Avec ce nouvel EP, Leonov (nom choisi en référence au premier cosmonaute – russe – ayant réalisé une série extra-véhiculaire dans l’espace, le 18 mars 1965) affine encore un peu plus sa formule, aux frontières d’un doom céleste et d’un post-metal en apesanteur. Musicalement, “Shape of Ash“ est un tournant dans la carrière du quintette norvégien. Pour la première fois, les instruments ont été enregistrés séparément, permettant à chacun d’entre-eux d’exister pleinement. Cette méthode donne une respiration particulière aux morceaux, un espace où la tension monte doucement, puis se relâche pour mieux repartir.

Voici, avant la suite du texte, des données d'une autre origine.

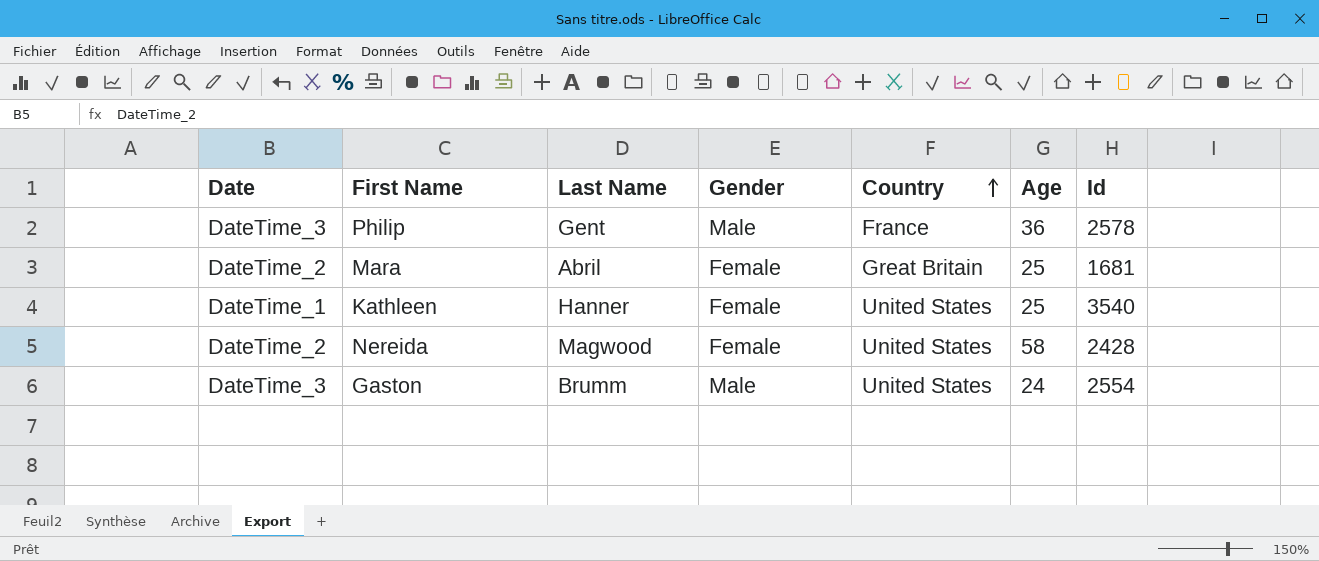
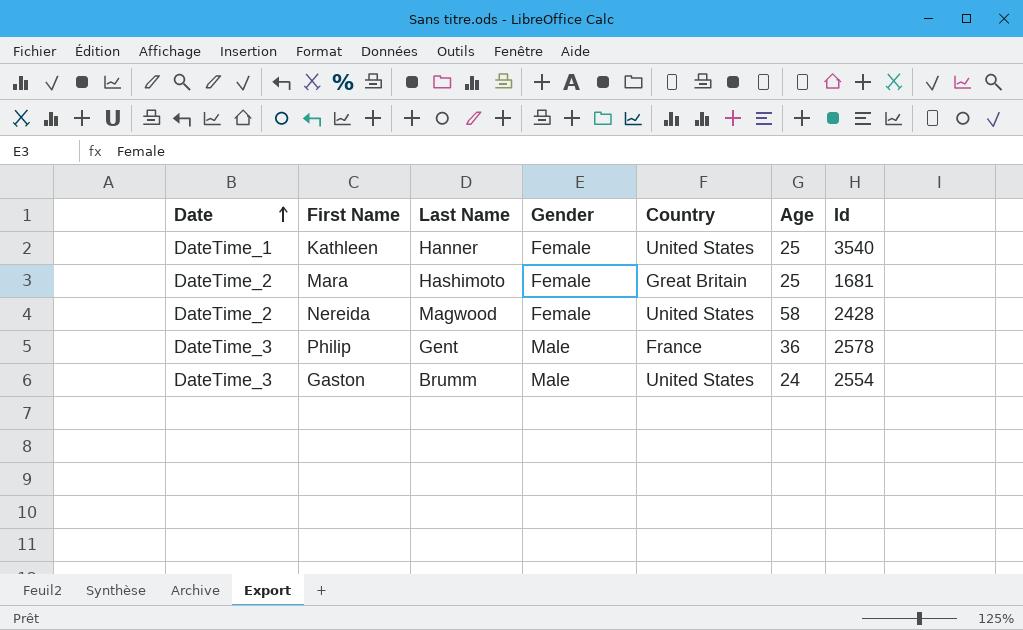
row order: Country ascending -> Date ascending
Mara | Last Name: Abril -> Hashimoto

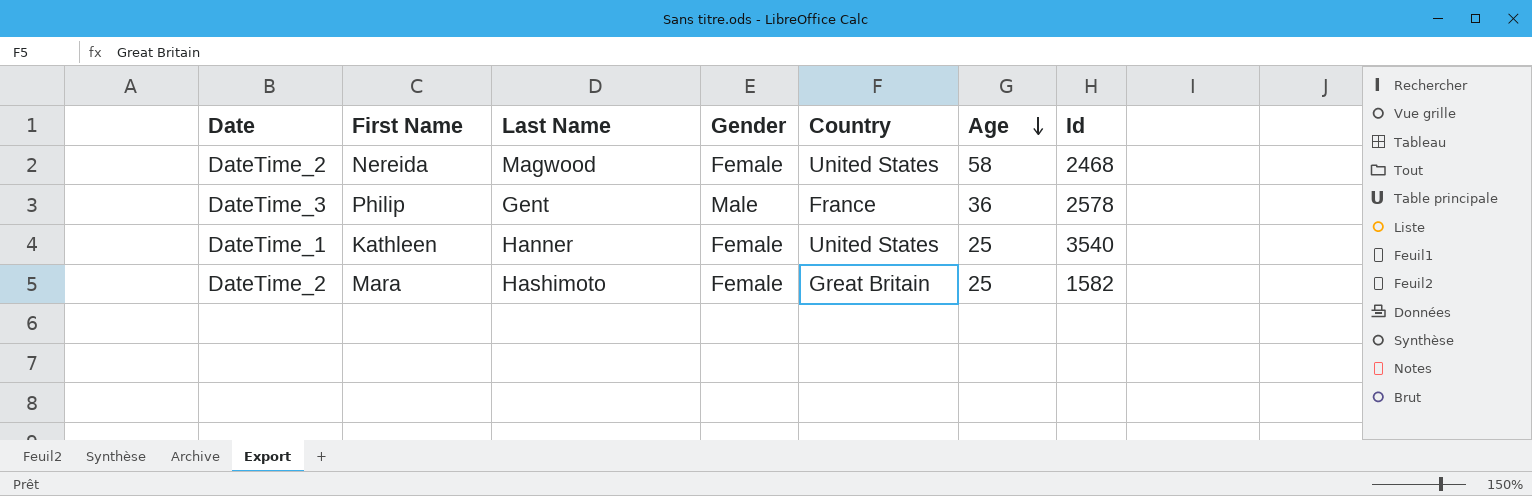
row order: Date ascending -> Age descending
row Gaston: DateTime_3 | Brumm | Male | United States | 24 | 2554 -> none
Nereida | Id: 2428 -> 2468
Mara | Id: 1681 -> 1582

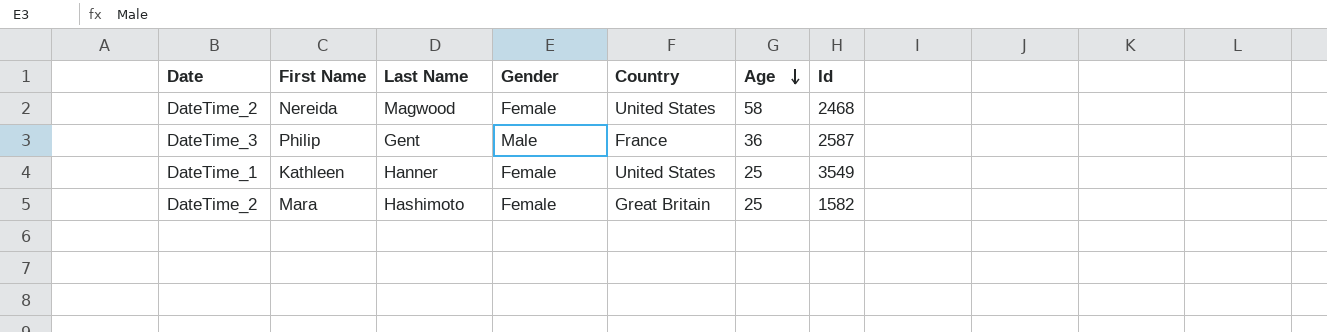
Philip | Id: 2578 -> 2587
Kathleen | Id: 3540 -> 3549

Sans pour autant étouffer la personnalité du groupe scandinave, certaines ombres malicieuses planent au-dessus de cet EP riche en sensations : celle de Chelsea Wolfe, de King Woman, ou encore celle de Cult Of Luna, mais sans le côté monolithique. Seulement quatre titres au compteur pour environ 24 minutes d’une musique fragile et lourde, comme enveloppée d’une matière noire épaisse, un sentiment renforcé par des guitares spectrales, des parties de drone presque en sourdine, une section rythmique poisseuse et la voix captivante de Tåran Reindal qui plane sur l’ensemble. L’indéniable force du groupe scandinave est de maîtriser l’art de suspendre le temps, entre moments d’accalmie aux allures de marche funèbre et déflagrations lumineuses tout en retenue.
Avec “Shape of Ash“, Leonov ne se contente pas de prolonger son identité sonore, il la transcende en accentuant les contrastes. Ce quatuor de morceaux aussi puissants qu’envoûtants pose les bases d’un futur album que l’on devine déjà magistral. Vivement la suite.